Friday, December 17, 2004

December Hodgepodge

My bloglines account is getting absolutely clogged with wonderful stuff this week, and I can't seem to get it together...so this is one of those bookmarking posts that I hope I can return to and expand:
  • George Siemens was on tour in the last while, eloquently summarizing the e-portfolio realm and supporting his fascinating theory of learning, which he's calling connectivism.
  • Karina exposes some key issues with selling people on e-portfolios, asking great questions about why there are so few examples of excellent portfolio usage. My old concern goes a step beyond that -- I think educators who see excellent portfolios assume that they can force the experience on everyone with similar good results. She also linked to another e-portfolio project/resource with an interesting team.
  • James asks another great question about the LMS I cannot like, wondering aloud why anyone should be forced to learn how to "compile" in WebCT (to read the discussion board). I asked the same question in a software evaluation course (taught through WebCT) that started a session of students wondering how the course site could have such a terrible interface.

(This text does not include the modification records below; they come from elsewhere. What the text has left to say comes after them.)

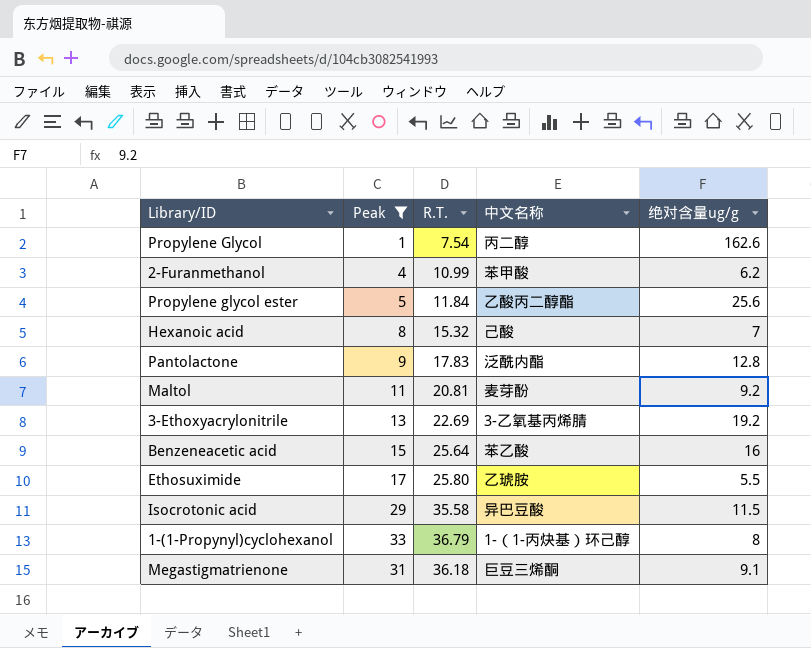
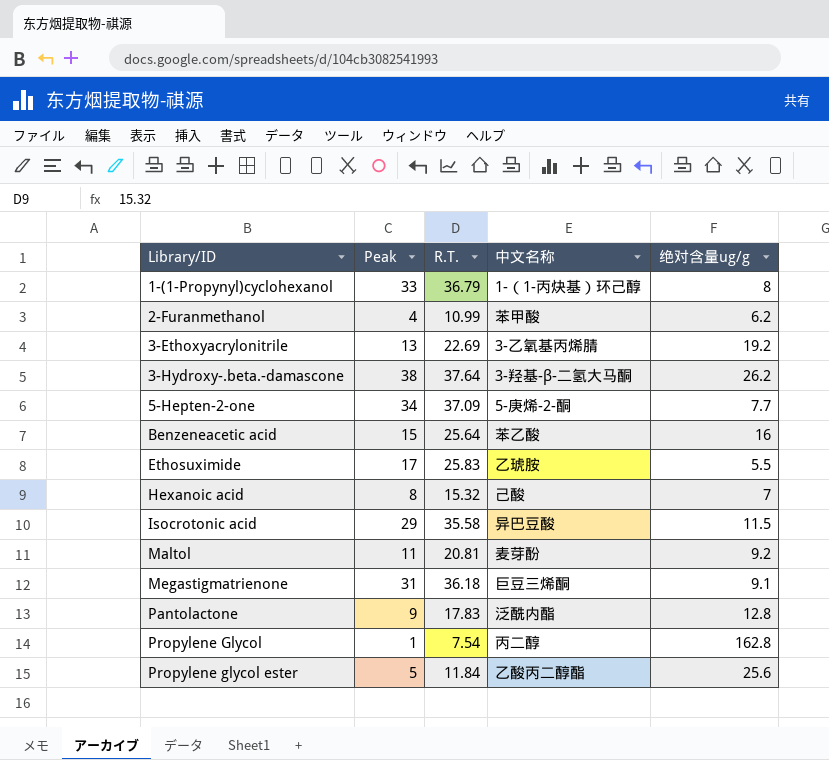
filter: Peak <= 33 -> none
row order: none -> Library/ID ascending
Ethosuximide | R.T.: 25.80 -> 25.83
Propylene Glycol | 绝对含量ug/g: 162.6 -> 162.8

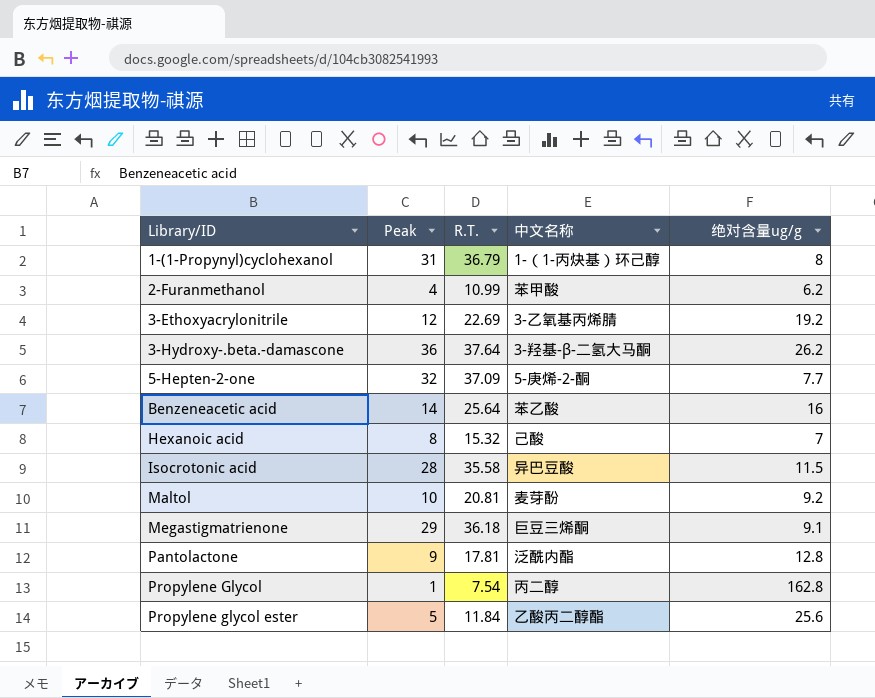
row Ethosuximide: 17 | 25.83 | 乙琥胺 | 5.5 -> none
1-(1-Propynyl)cyclohexanol | Peak: 33 -> 31
3-Ethoxyacrylonitrile | Peak: 13 -> 12
3-Hydroxy-.beta.-damascone | Peak: 38 -> 36
5-Hepten-2-one | Peak: 34 -> 32
Benzeneacetic acid | Peak: 15 -> 14
Isocrotonic acid | Peak: 29 -> 28
Maltol | Peak: 11 -> 10
Megastigmatrienone | Peak: 31 -> 29
Pantolactone | R.T.: 17.83 -> 17.81

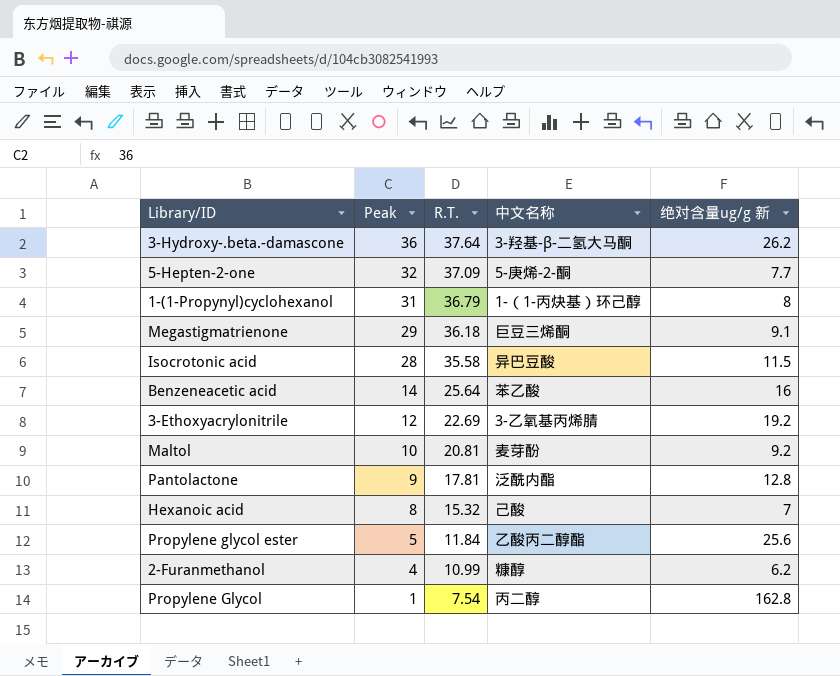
row order: Library/ID ascending -> Peak descending
column name: 绝对含量ug/g -> 绝对含量ug/g 新
2-Furanmethanol | 中文名称: 苯甲酸 -> 糠醇

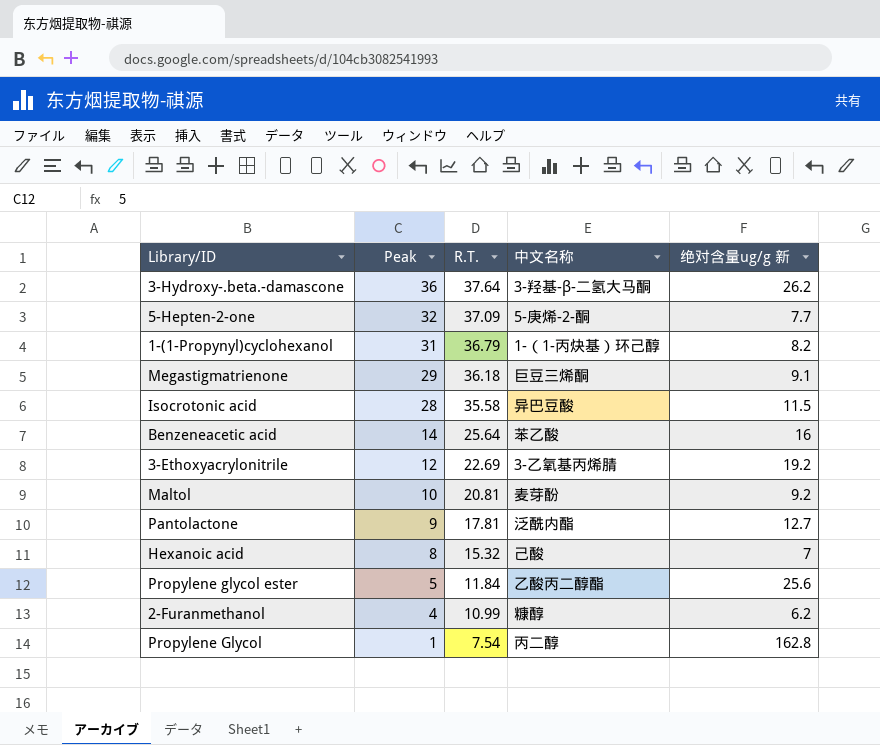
1-(1-Propynyl)cyclohexanol | 绝对含量ug/g 新: 8 -> 8.2
Pantolactone | 绝对含量ug/g 新: 12.8 -> 12.7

  • Apparently, I'm a plagiarist of sorts, along with a few million other bloggers who quote other people (with attribution) in their writing.
  • 43things deserves its own in-depth post. Many smart steps beyond Twinkler, their new site helps organize people around the things they want to do in life, connecting people who have already done them with those who want to try. The potential for informal learning is unbelievable, and they've done some very smart things with tagging and clean interface ideas. I think it's still invite-only, but I'll invite any interested folks who promise to play nice. The Robot Co-Op is doing some fantastic work here that takes a very cool approach to some of my less-exciting ideas about getting people engaged in their futures.
  • The Experience Designer takes on e-learning with a pick axe.
  • Only Connect had two short posts about using stories in learning and the role of narrative in games...and I don't want to lose them.